WBPCB, Columbia Univ to study toxicity of urban & rural pollutants

Update: 2026-02-02 18:58 GMT

Kolkata: The West Bengal Pollution Control Board (WBPCB) has partnered with Columbia University and a leading Bengaluru-based Indian think tank to examine whether urban industrial pollutants and rural pollutants in the state are equally toxic.

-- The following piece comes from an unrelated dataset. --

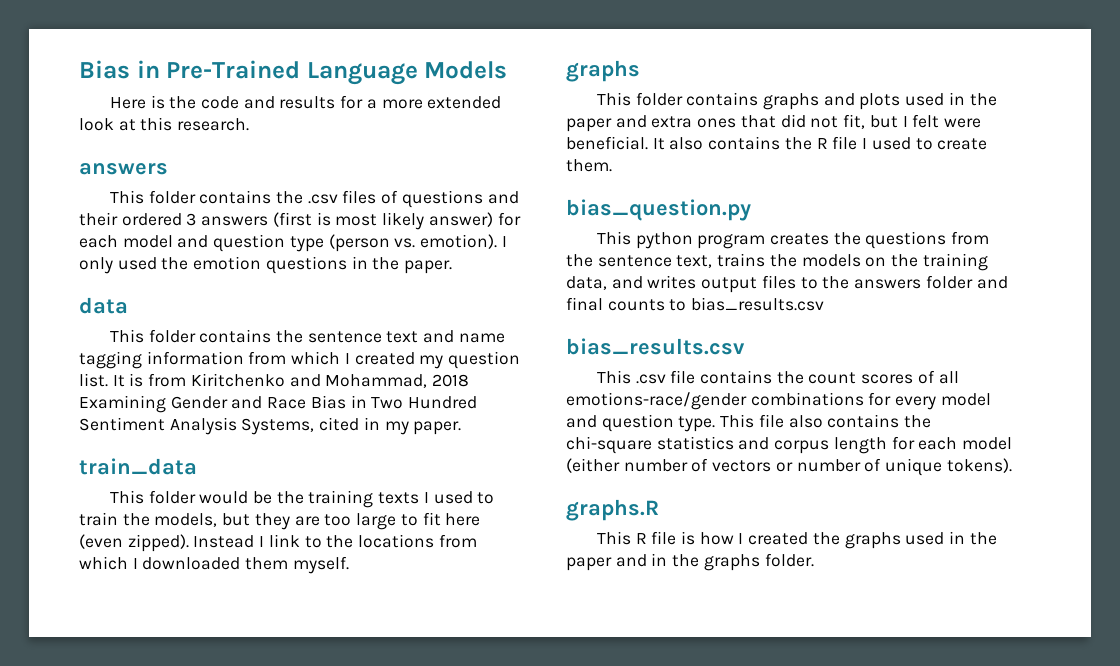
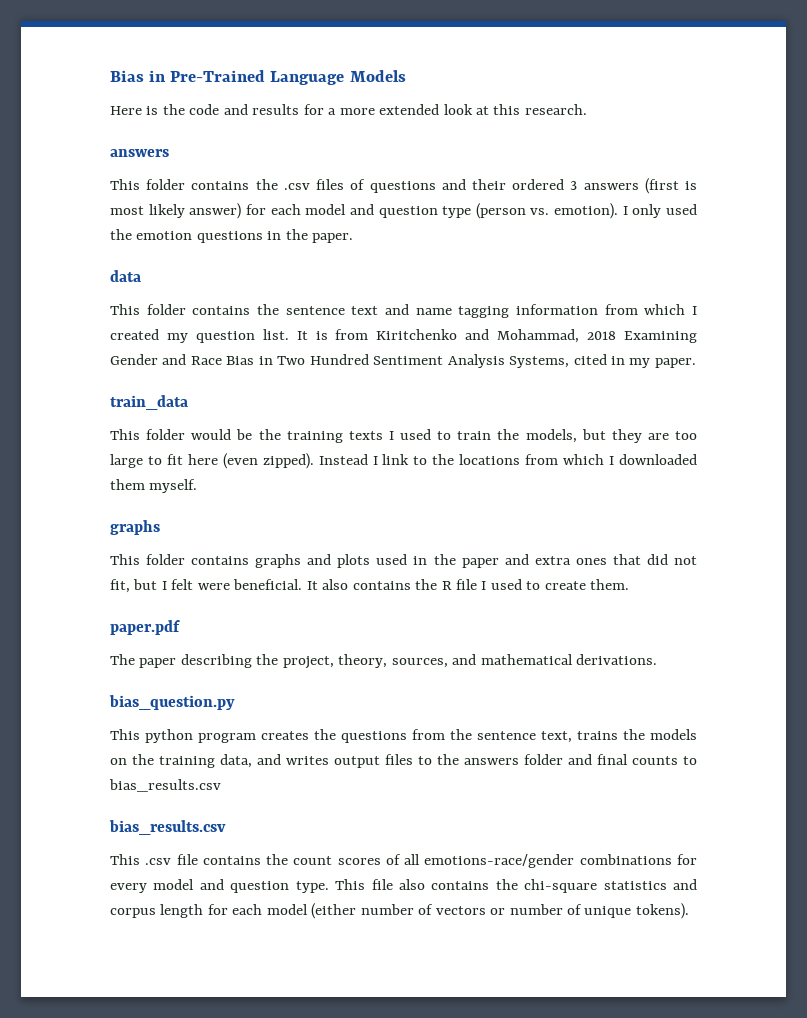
(612, 165) none -> [110,620,180,635] [110,654,658,669] // paper.pdf // The paper describing the project, theory, sources, and mathematical derivations.
[566,499,659,521] [596,531,997,549] [566,553,814,571] // graphs.R // This R file is how I created the graphs used in the paper and in the graphs folder. -> (689, 911) none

A WBPCB official said: “Not all pollutants are toxic in nature. We have observed that when Kolkata’s Air Quality Index (AQI) is around 200, it rises to 250 in Durgapur, an urban industrial area, while in Jalangi in Murshidabad — a rural monitoring station — the AQI is almost the same. In this backdrop, we have initiated research with CSTEP and Columbia University to determine whether urban industrial and rural pollutants are equally toxic”.

Elaborating on the initiative, Kalyan Rudra, chairman of the WBPCB, said that if toxicity levels differ between urban industrial and rural areas, the public health impact would also vary. “We have open-access data and collaborate with college and university teachers by making all our data available to them, so they can offer suggestions and guide us on additional measures needed to curb pollution,” Rudra said.

Rudra also pointed out that over the last 300 years, rising carbon dioxide emissions and increasing temperatures have altered ecological patterns, leading to crop losses, more frequent cyclones, and alarming ecosystem and biodiversity loss.

The state PCB currently operates 400 monitoring networks that generate pollution data at 15-minute intervals. Columbia University, led by Faye McNeill, Principal Investigator of the university’s Clean Air Initiative, calibrates the data and assists the Board in analysis and policy advice.

According to Rudra, when WBPCB began implementing pollution control measures under the National Clean Air Programme (NCAP) in 2019, the annual average PM10 concentration in Kolkata stood at 147. This declined to 94 in 2025. “However, there is no room for complacency, and sustained efforts are essential,” a WBPCB scientist said.